All of the data below should be repeated exactly. Pictures should not be included.

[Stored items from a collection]

....................

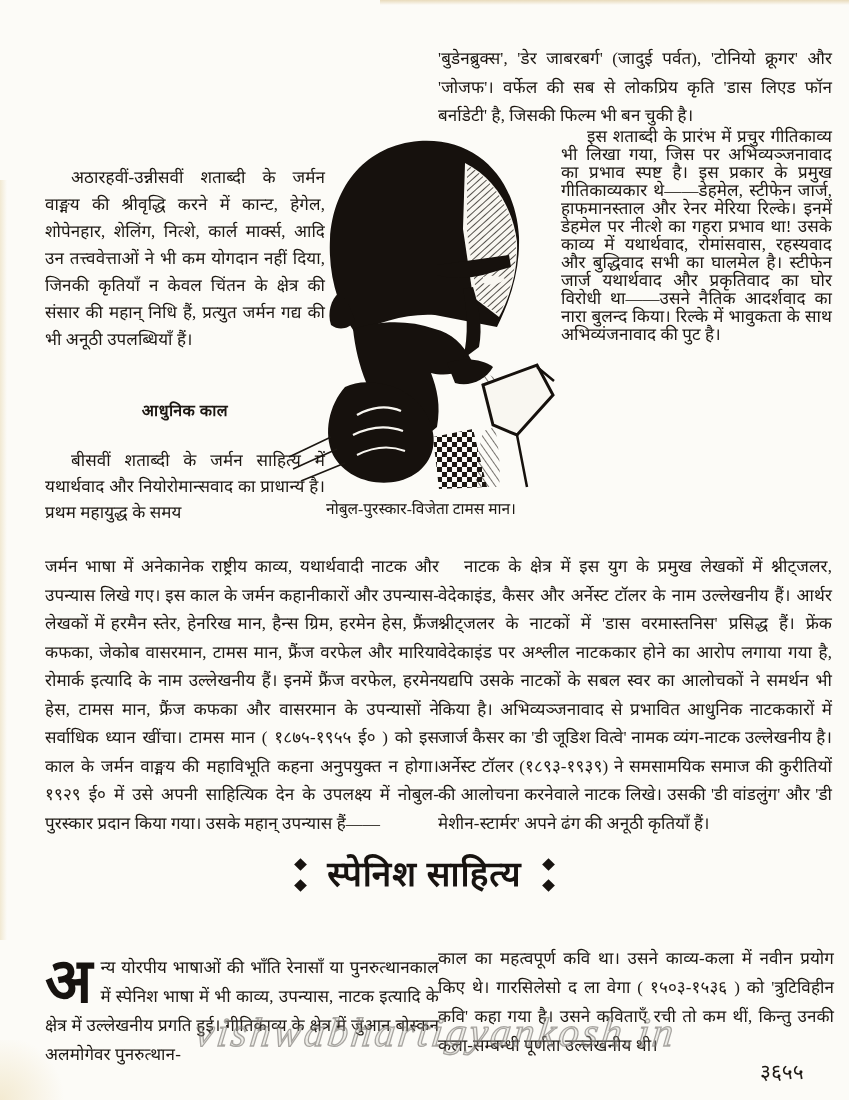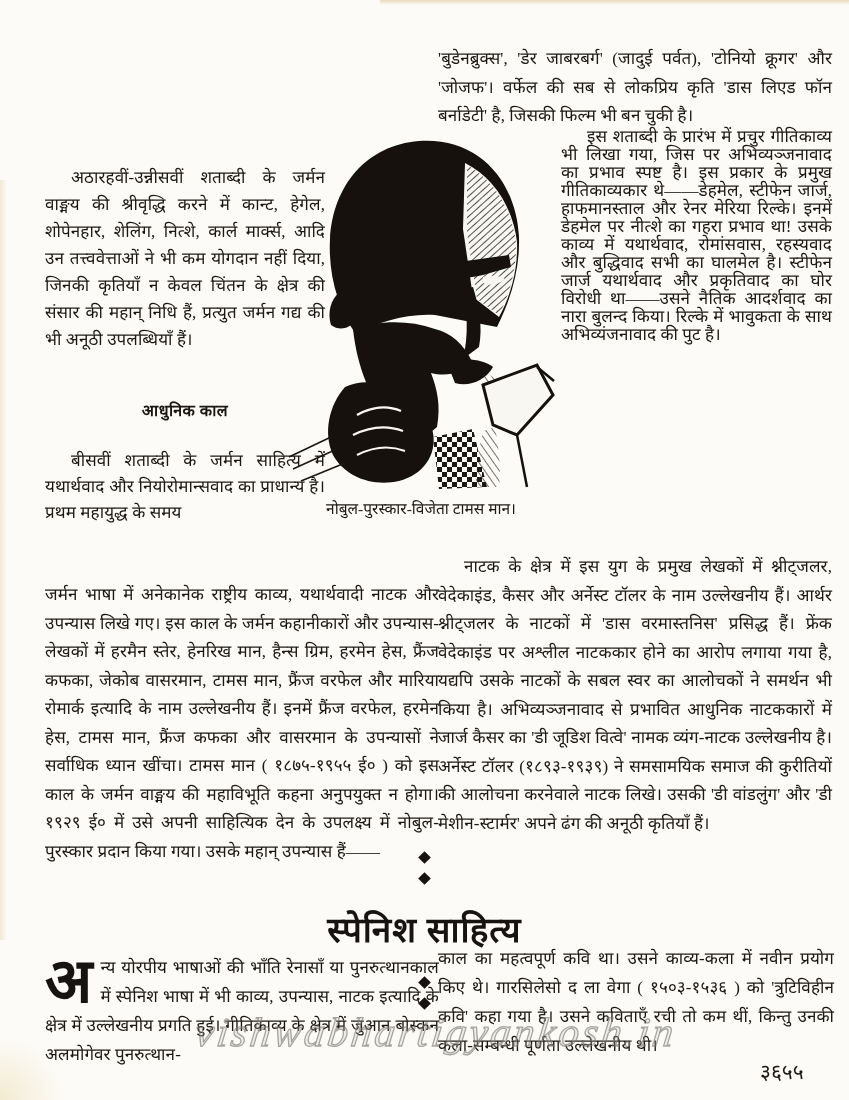--- a/index.html
+++ b/index.html
@@ -23,34 +23,34 @@
   }
   .indent{text-indent:26px;}
 
   .lt{left:45px;top:31px;width:392px;}
   .ln1{left:45px;top:147px;width:280px;line-height:27px;}
   .subhead{
     position:absolute;left:45px;top:399px;width:280px;text-align:center;
     font-size:16px;font-weight:bold;color:#1c1712;letter-spacing:.5px;
   }
   .ln2{left:45px;top:431px;width:280px;line-height:26px;}
-  .lw{left:45px;top:564px;width:394px;}
+  .lw{left:45px;top:536px;width:394px;}
   .rt{left:438px;top:28px;width:394px;}
   .rn{left:561px;top:111px;width:271px;line-height:18px;}
   .rw{left:438px;top:536px;width:394px;}
 
   .portrait{position:absolute;left:287px;top:137px;width:268px;height:352px;}
   .caption{
     position:absolute;left:277px;top:497px;width:288px;text-align:center;
     font-size:15.5px;color:#1c1712;
   }
 
   .sp-heading{
     position:absolute;left:0;top:849px;width:849px;
-    display:flex;align-items:center;justify-content:center;gap:22px;flex-direction:column;
+    display:flex;align-items:center;justify-content:center;gap:22px;
   }
   .sp-heading .title{
     font-size:35px;font-weight:bold;color:#171310;letter-spacing:1px;
   }
   .orn{display:flex;flex-direction:column;gap:12px;padding-top:4px;}
   .orn i{display:block;width:9px;height:9px;background:#171310;transform:rotate(45deg);}
 
   .sp-left{left:45px;top:936px;width:394px;line-height:29px;}
   .sp-right{left:438px;top:927px;width:396px;line-height:29px;}
   .dropcap{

....................

- [ANSWER]:
--- a/index.html
+++ b/index.html
@@ -23,34 +23,34 @@
   }
   .indent{text-indent:26px;}
 
   .lt{left:45px;top:31px;width:392px;}
   .ln1{left:45px;top:147px;width:280px;line-height:27px;}
   .subhead{
     position:absolute;left:45px;top:399px;width:280px;text-align:center;
     font-size:16px;font-weight:bold;color:#1c1712;letter-spacing:.5px;
   }
   .ln2{left:45px;top:431px;width:280px;line-height:26px;}
-  .lw{left:45px;top:564px;width:394px;}
+  .lw{left:45px;top:536px;width:394px;}
   .rt{left:438px;top:28px;width:394px;}
   .rn{left:561px;top:111px;width:271px;line-height:18px;}
   .rw{left:438px;top:536px;width:394px;}
 
   .portrait{position:absolute;left:287px;top:137px;width:268px;height:352px;}
   .caption{
     position:absolute;left:277px;top:497px;width:288px;text-align:center;
     font-size:15.5px;color:#1c1712;
   }
 
   .sp-heading{
     position:absolute;left:0;top:849px;width:849px;
-    display:flex;align-items:center;justify-content:center;gap:22px;flex-direction:column;
+    display:flex;align-items:center;justify-content:center;gap:22px;
   }
   .sp-heading .title{
     font-size:35px;font-weight:bold;color:#171310;letter-spacing:1px;
   }
   .orn{display:flex;flex-direction:column;gap:12px;padding-top:4px;}
   .orn i{display:block;width:9px;height:9px;background:#171310;transform:rotate(45deg);}
 
   .sp-left{left:45px;top:936px;width:394px;line-height:29px;}
   .sp-right{left:438px;top:927px;width:396px;line-height:29px;}
   .dropcap{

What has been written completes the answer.